Toler(h)ated to debut next week

Senior Yaser Salamah hopes to enact change with his original play

Toler%28h%29ated+to+debut+next+week

Emily Toro, Staff Writer

“I’m Arab, I’m Muslim and I belong here,”

That is the message that Yaser Salamah – a theater major – hopes to convey by performing a play he wrote and directed. Salamah’s play, “Toler(h)ated” is about being Muslim in America. 

The play will be performed in two media: 15-minute excerpts during the week of Oct. 11 and an hour-long show on Oct. 16 in the Ring Theater. 

“The first Muslim to ever win an Oscar won it five years ago,” Salamah said. “There’s never really been someone who looks like me winning [Oscar] awards, just being on screen or having representation. Being able to reclaim this campus in a sense – this largely white, largely Christian campus – means a lot. It’s kind of everything I’ve wanted to do.” 

When Salamah was a freshman, he signed up to participate in a week-long workshop offered by renowned performance artist Tim Miller. Salamah performed a piece, “Never,” which expressed his views surrounding homophobia within Islam and how it is not representative of the Islamic faith at all.

After performing, Miller approached Salamah and said that no one was writing stories like his, that no one was capturing the perspective of a Muslim living in America post-9/11. Miller encouraged Salamah to continue voicing his story, and over the course of three years, Salamah wrote a series of 20 pieces. Now, he will be performing 10 of them.

Salamah’s pieces explore his experiences being Arab and Muslim in the world post-9/11; the story topics range from mental health to hate crimes to coping through trauma. 

“I tried to find a wide range … [I’m considering] everything I could think of,” Salamah said. “I talked about systemic discrimination and I talked about my experiences with mental health. I also talked about how being minoritized in America makes you feel isolated, but that we can find community with each other – that together, we can get to the other side of it.” 

Salamah’s work even calls attention to incidents on campus, specifically the consequences of stereotypes.

“We have a Muslim students’ lounge, and one of my friends once mentioned that they would get afraid when they would see someone walk by the door, especially after the New Zealand massacre a few years back,” Salamah said. “He talked about how every time he saw someone pass, it would scare him. And that really put things into perspective for me. It’s actually one of the pieces I wrote about – that conversation. Even when something isn’t happening directly, there’s this fear, this expectation that something will.”

Whether his performance evokes this sort of fear, anger, sadness, indifference or other emotions in audience members, Salamah hopes that people will listen to his stories and at least feel something. 
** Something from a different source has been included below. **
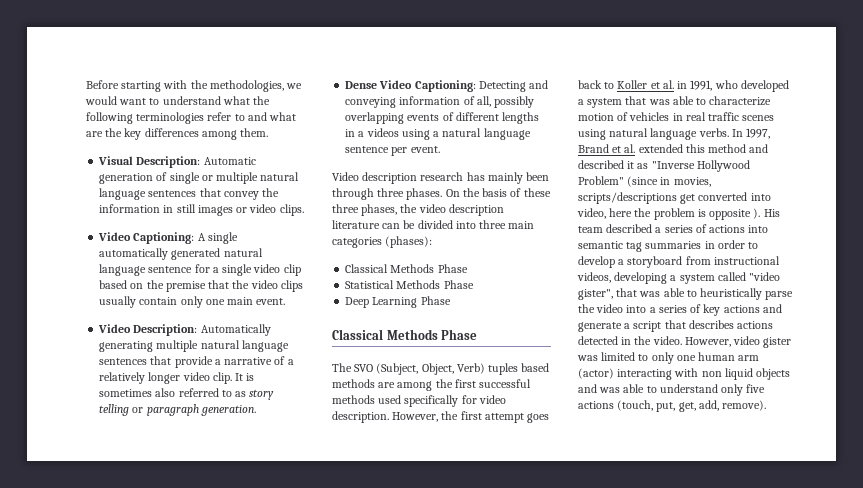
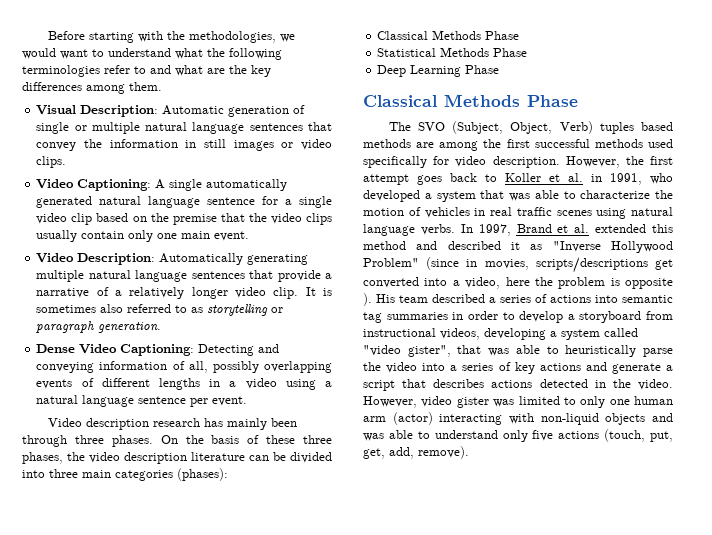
[249,389,275,400] [99,404,130,416] story telling -> [207,304,269,316] storytelling
[366,128,399,137] videos -> [245,378,277,389] video
(772, 101) none -> [655,190,673,199] the
(771, 197) none -> [452,280,460,286] a
[701,368,753,380] non liquid -> [540,413,599,425] non-liquid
“This [play] is to inspire change,” Salamah said. “So it’s not for entertainment purposes. I mean, I hope people are entertained, but also, some of the stuff is relatively traumatic, so people won’t necessarily be leaving with huge smiles on their faces. I just want them to feel something and to use whatever they’re feeling to enact change.”

After graduation, Salamah plans to move to California and hopes to contribute to the growing presence of Muslim individuals on screen and stage. He also hopes to foster a sense of belonging within the next generation, especially for his younger family members. 

“It’s beautiful to see people like me are finally finding their voice,” Salamah said. “It hurts a little bit knowing that it took until I was 20-years-old to see it, but I have seven nieces and nephews, so knowing that they will grow up having the representation I didn’t have is heartwarming.”

He continued: “My niece was watching a movie and I said I wanted to be one of the people on the screen. She asked if she could see me in a movie one day, and it was so sweet. It warms my heart thinking that, hopefully, one day, the answer to that is yes.”

Next week, for his shorter excerpts, Salamah plans to strategically use locations around campus to help set the scene for his work. For instance, one of the performances about systemic discrimination in academics will take place on Manchester Plaza, surrounded by all of the academic buildings. After the hour-long performance, Salamah will provide audience members with QR codes that lead to more in-depth readings, petitions and donation links, so that they can further their understanding of his stories. 

“If I’m trying to do activism through art, it doesn’t just stop with me being on stage,” Salamah said. “The audience is going to go home and forget about it the next day. That’s the beautiful, but also the tragic thing about live theater – it lives and then it dies. But, if there are resources attached to it, in that moment, when you’re feeling those high emotions, you can apply those emotions to actually enact change.”